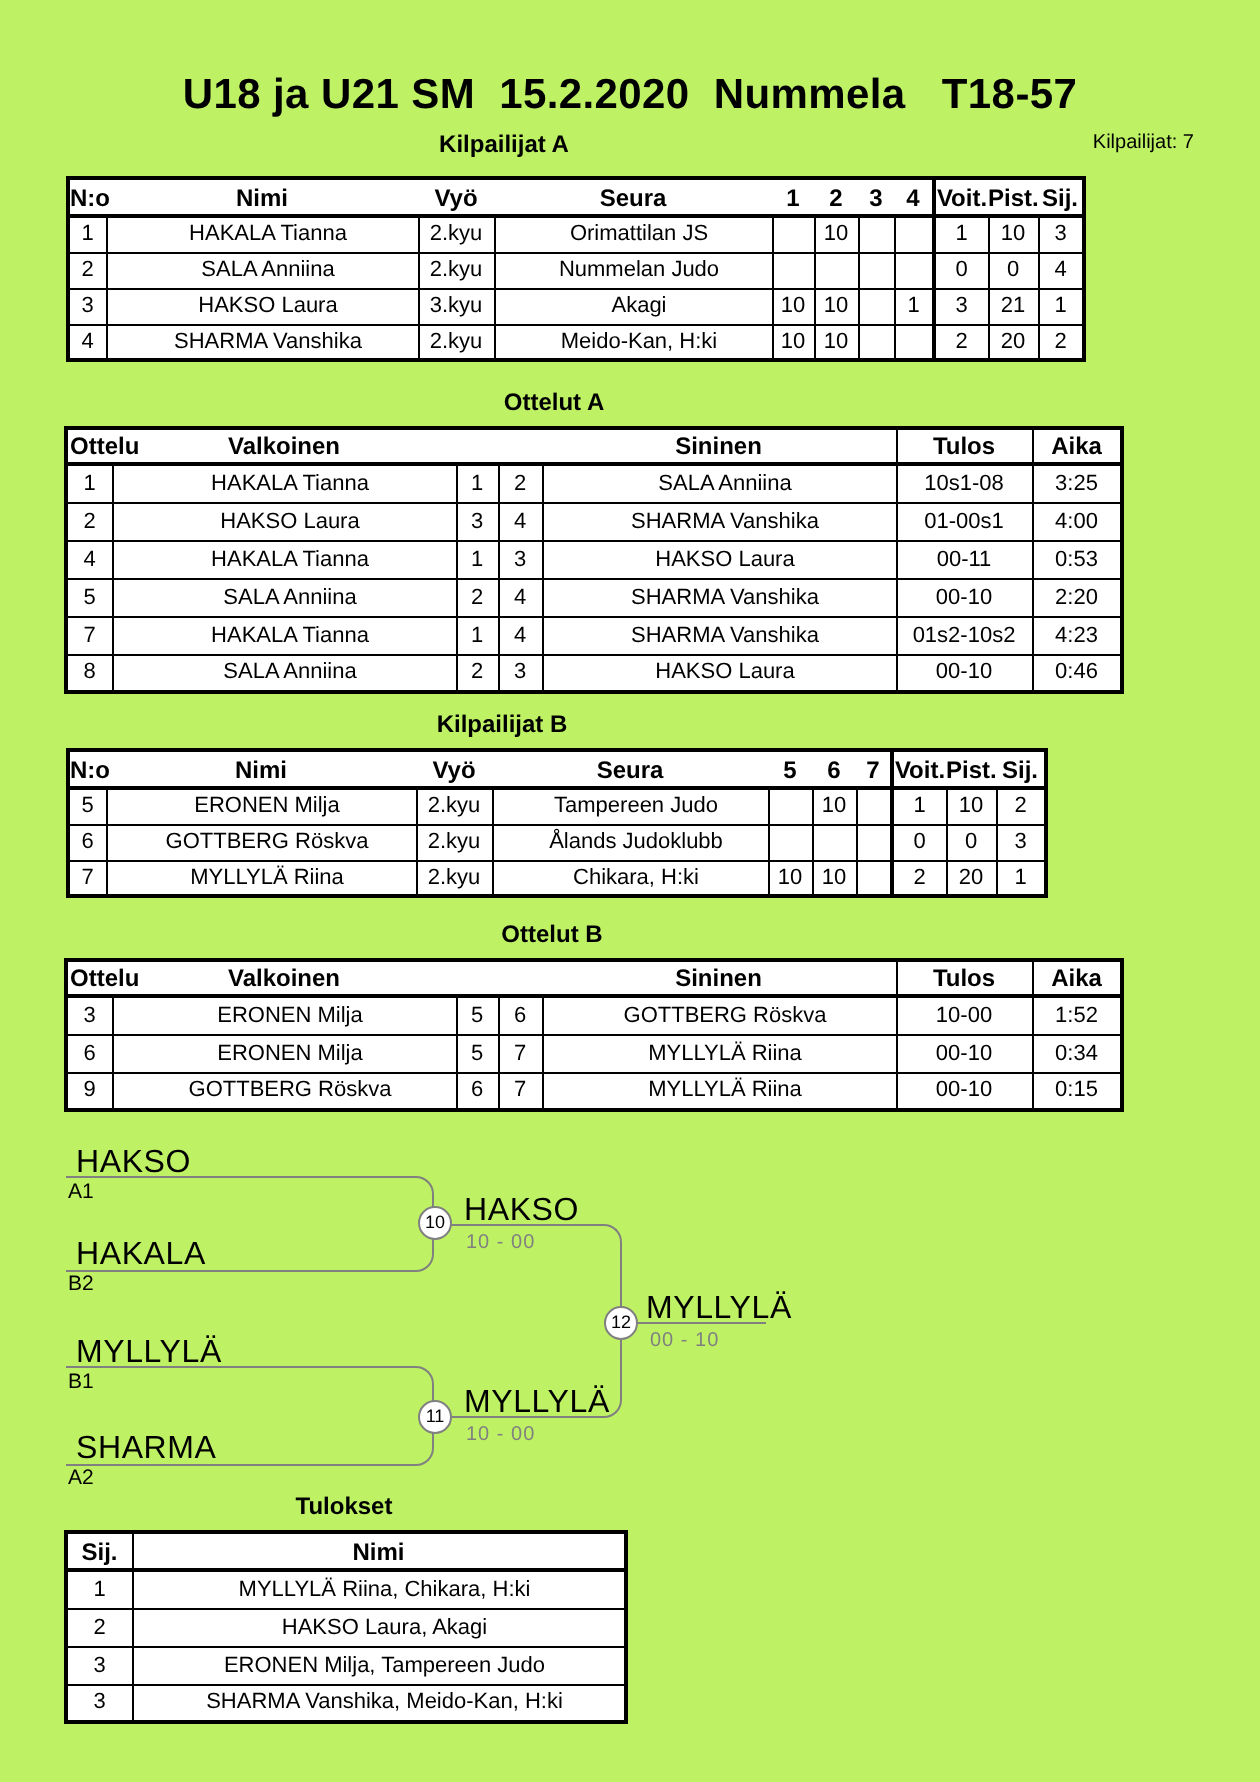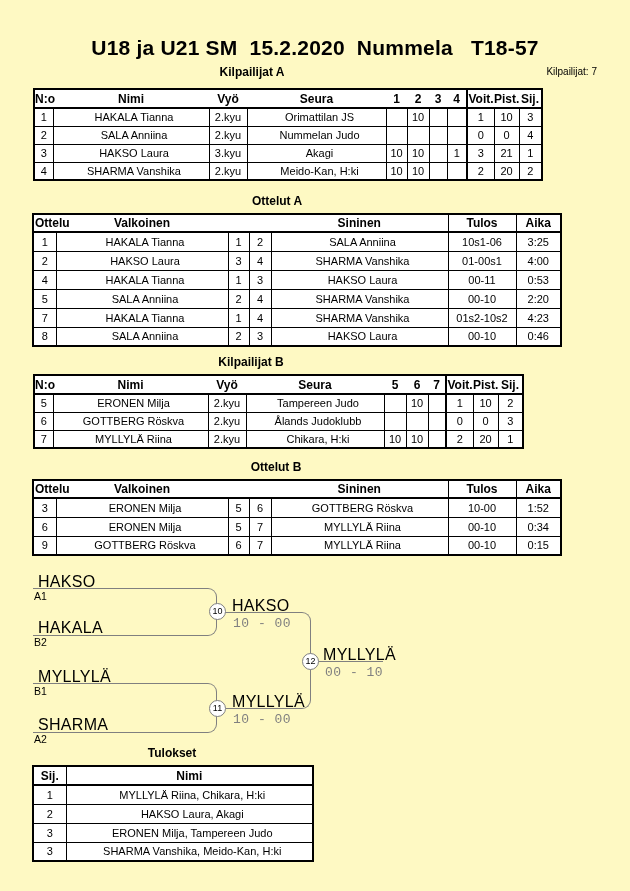--- a/index.html
+++ b/index.html
@@ -3,7 +3,7 @@
 <meta charset="utf-8">
 <style>
   html,body{margin:0;padding:0;background:#fff;}
-  .page{position:relative;width:630px;height:891px;background:#fef9c3;overflow:hidden;
+  .page{position:relative;width:630px;height:891px;background:#bef264;overflow:hidden;
         font-family:"Liberation Sans",sans-serif;color:#000;}
   .main-title{position:absolute;top:36px;left:0;width:100%;text-align:center;
         font-size:21px;font-weight:bold;white-space:pre;letter-spacing:.2px;}

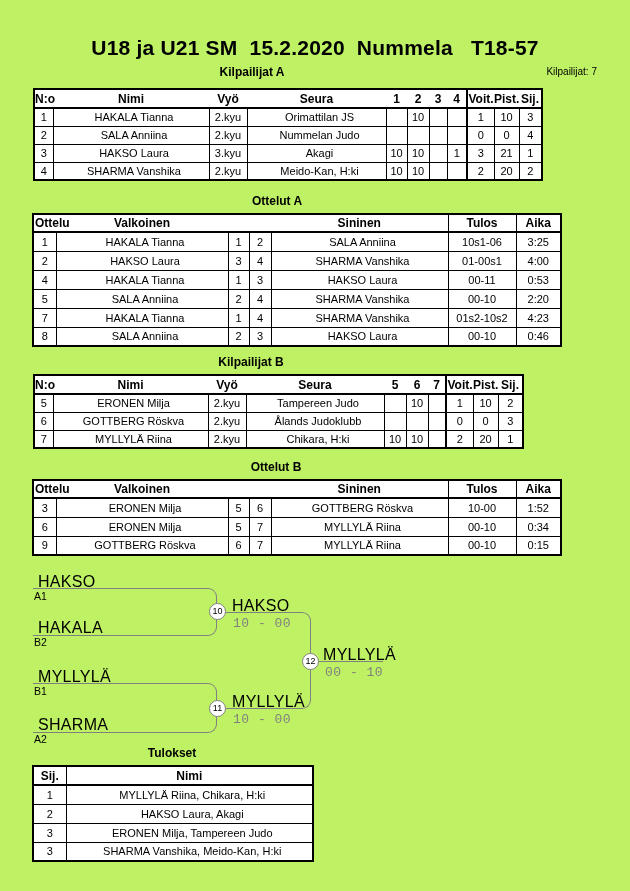--- a/index.html
+++ b/index.html
@@ -154,7 +154,7 @@
       <td>1</td>
       <td>2</td>
       <td class="l">SALA Anniina</td>
-      <td>10s1-06</td>
+      <td>10s1-08</td>
       <td>3:25</td>
     </tr>
     <tr>

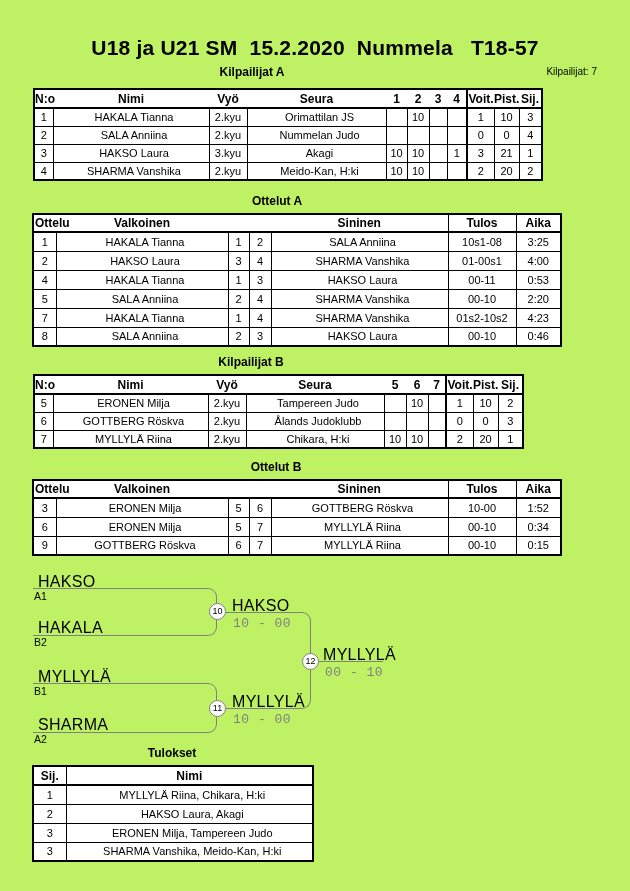--- a/index.html
+++ b/index.html
@@ -32,7 +32,7 @@
         background:#fff;font-size:9px;line-height:15px;text-align:center;color:#000;z-index:2;}
   .seed-name,.win-name{position:absolute;font-size:16px;color:#000;letter-spacing:.3px;white-space:nowrap;}
   .seed-code{position:absolute;font-size:10.5px;color:#000;}
-  .bscore{position:absolute;font-size:13px;color:#808080;letter-spacing:.5px;white-space:nowrap;font-family:Liberation Mono, monospace;}
+  .bscore{position:absolute;font-size:10px;color:#808080;letter-spacing:.5px;white-space:nowrap;}
 </style>
 </head>
 <body>

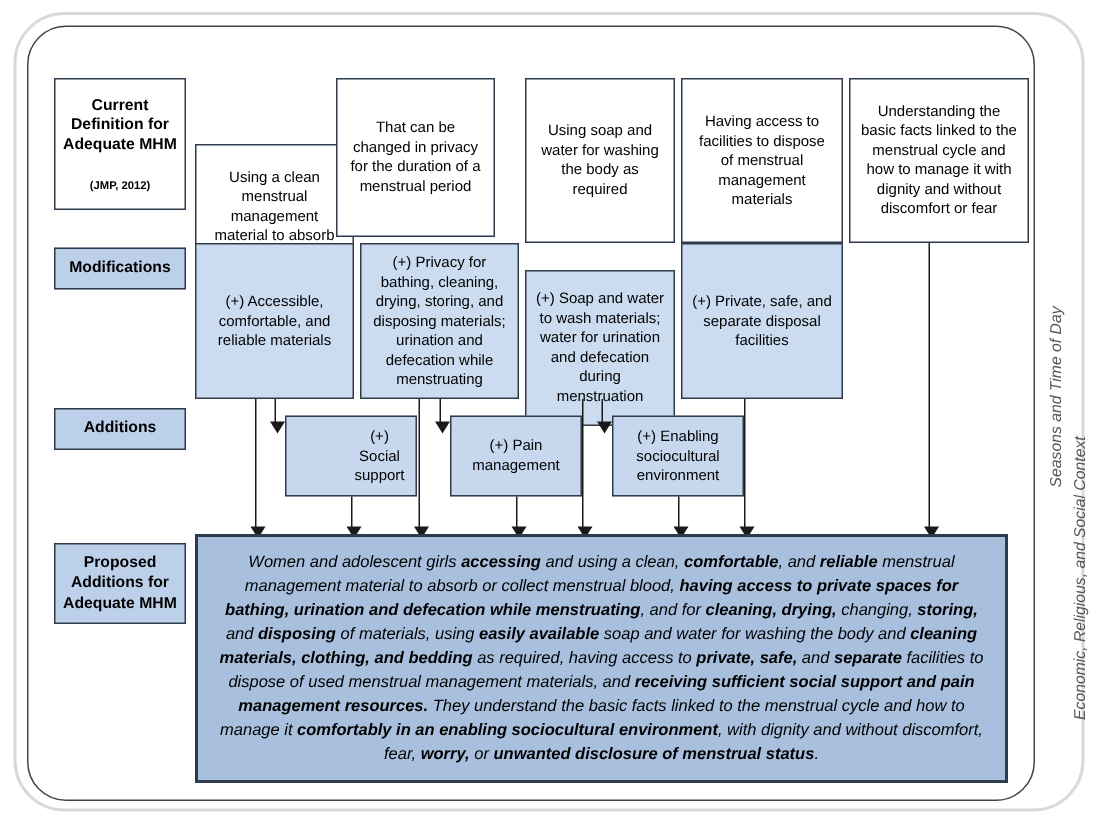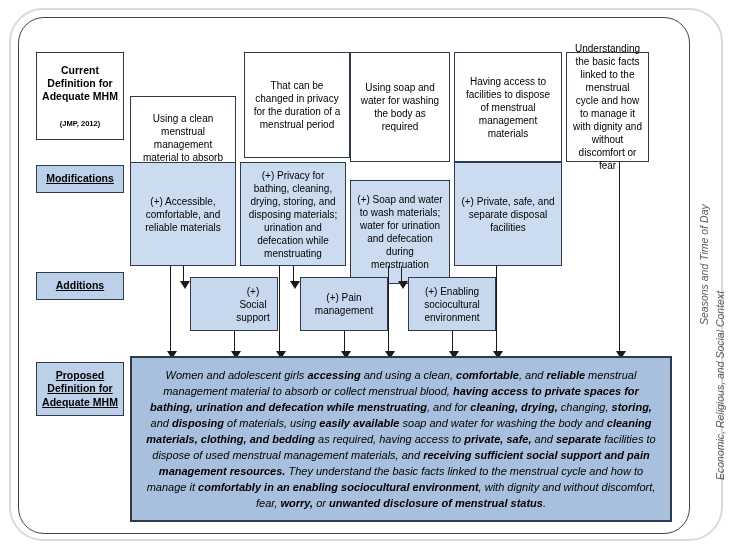--- a/index.html
+++ b/index.html
@@ -166,7 +166,7 @@
   <div class="box white" style="left:454px; top:52px; width:108px; height:110px;">
     <span>Having access to facilities to dispose of menstrual management materials</span>
   </div>
-  <div class="box white" style="left:566px; top:52px; width:83px; height:110px;">
+  <div class="box white" style="left:566px; top:52px; width:120px; height:110px;">
     <span>Understanding the basic facts linked to the menstrual cycle and how to manage it with dignity and without discomfort or fear</span>
   </div>
 

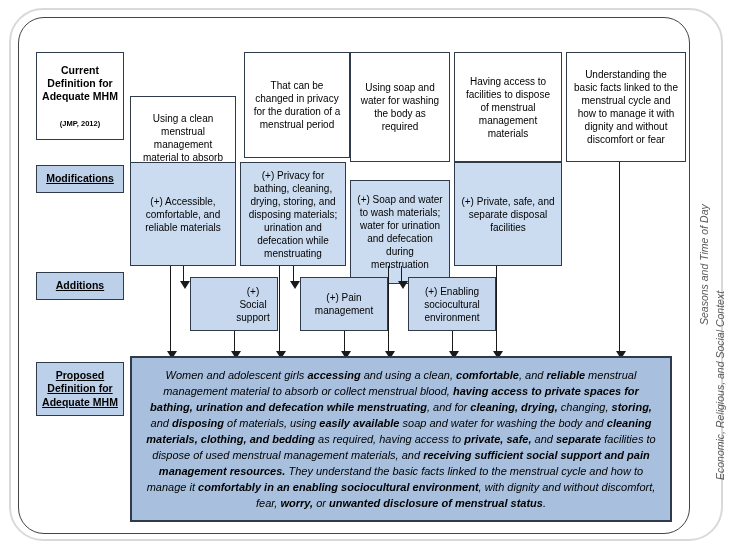--- a/index.html
+++ b/index.html
@@ -157,7 +157,7 @@
   <div class="box white" style="left:130px; top:48px; width:106px; height:110px;margin-top:48px;">
     <span>Using a clean menstrual management material to absorb and collect menstrual blood</span>
   </div>
-  <div class="box white" style="left:244px; top:52px; width:106px; height:106px;">
+  <div class="box white" style="left:224px; top:52px; width:106px; height:106px;">
     <span>That can be changed in privacy for the duration of a menstrual period</span>
   </div>
   <div class="box white" style="left:350px; top:52px; width:100px; height:110px;">

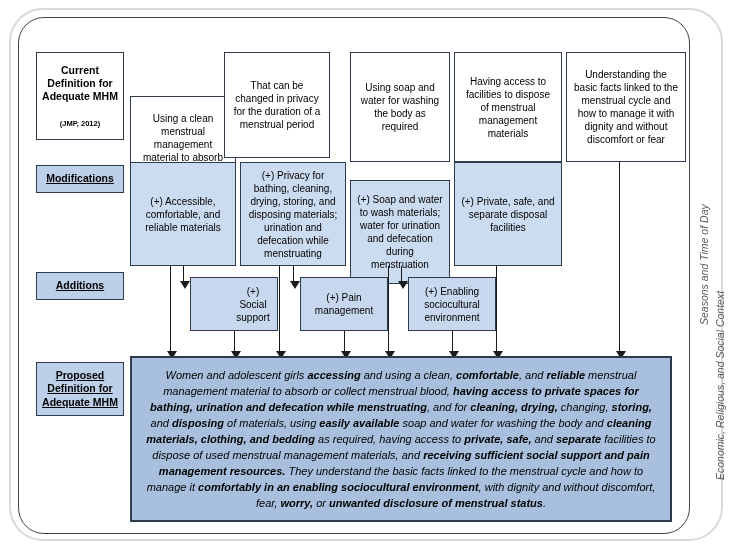--- a/index.html
+++ b/index.html
@@ -60,7 +60,7 @@
     padding: 3px 4px;
   }
   .row-label.white { background: #ffffff; }
-  .row-label.blue { background: #bdd0e9; text-decoration: underline; }
+  .row-label.blue { background: #bdd0e9; }
   .row-label .sub {
     font-size: 7.5px;
     font-weight: bold;

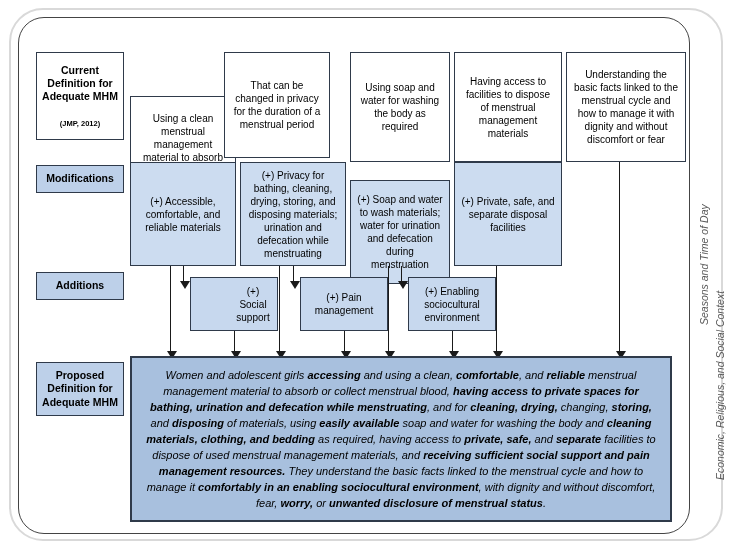--- a/index.html
+++ b/index.html
@@ -151,7 +151,7 @@
   </div>
 
   <div class="row-label blue" style="left:36px; top:362px; width:88px; height:54px;">
-    <span>Proposed Definition for Adequate MHM</span>
+    <span>Proposed Additions for Adequate MHM</span>
   </div>
 
   <div class="box white" style="left:130px; top:48px; width:106px; height:110px;margin-top:48px;">

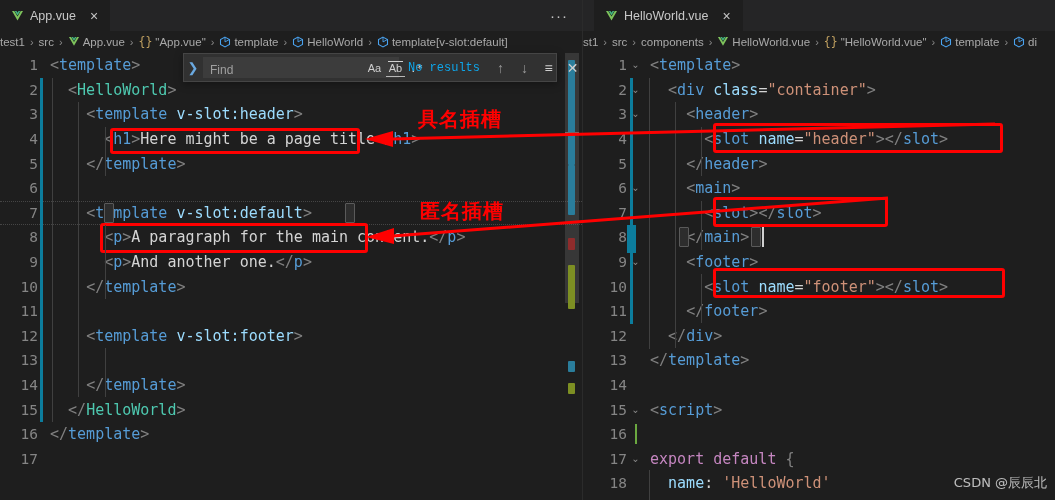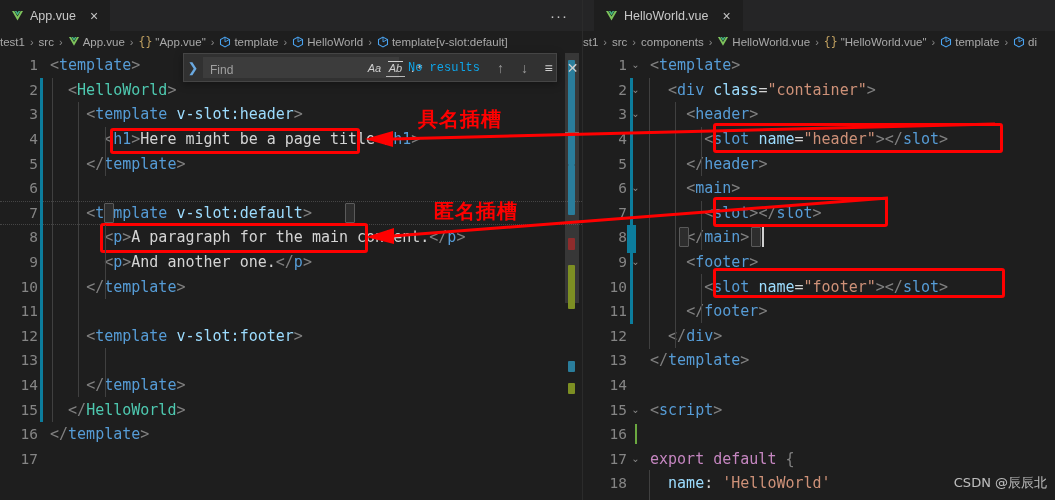--- a/index.html
+++ b/index.html
@@ -142,7 +142,7 @@
     color: #cccccc; font-size: 12px; font-family: "Liberation Sans", sans-serif;
   }
   .find-input::placeholder { color: #a0a0a0; opacity: 1; }
-  .find-opts { display: flex; align-items: center; gap: 2px; flex: 0 0 auto; font-style: italic; }
+  .find-opts { display: flex; align-items: center; gap: 2px; flex: 0 0 auto; }
   .fopt {
     width: 19px; height: 18px; display: flex; align-items: center; justify-content: center;
     color: #cfcfcf; font-size: 11px; font-family: "Liberation Sans", sans-serif;

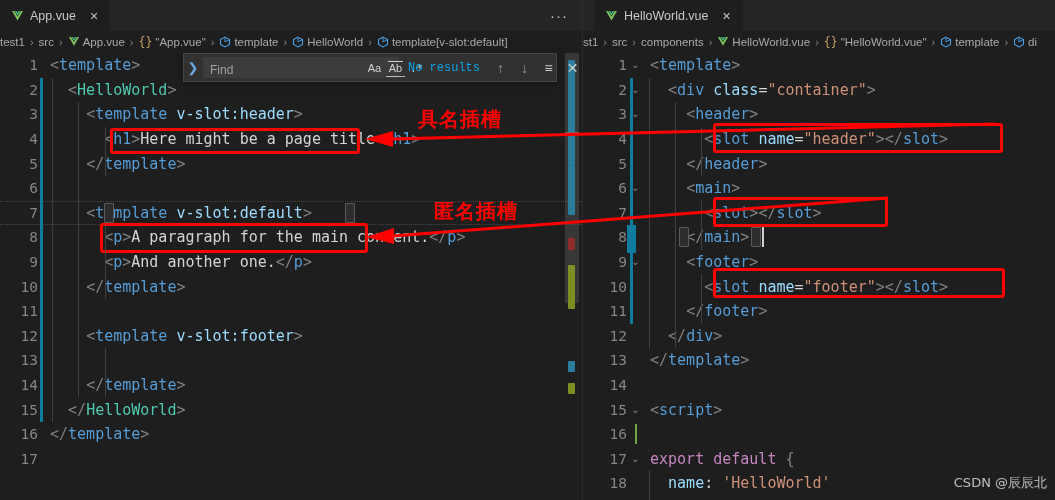--- a/index.html
+++ b/index.html
@@ -426,7 +426,7 @@
   <div class="abox" style="left:713px; top:268px; width:292px; height:30px;"></div>
 
   <div class="alabel" style="left:418px; top:106px;">具名插槽</div>
-  <div class="alabel" style="left:434px; top:198px;">匿名插槽</div>
+  <div class="alabel" style="left:420px; top:198px;">匿名插槽</div>
 
   <div class="watermark">CSDN @辰辰北</div>
 </div>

• • •

* _Task description_: How many lines of the material above contain the string "auto"? Answer with the number only.

* _Your response_: 2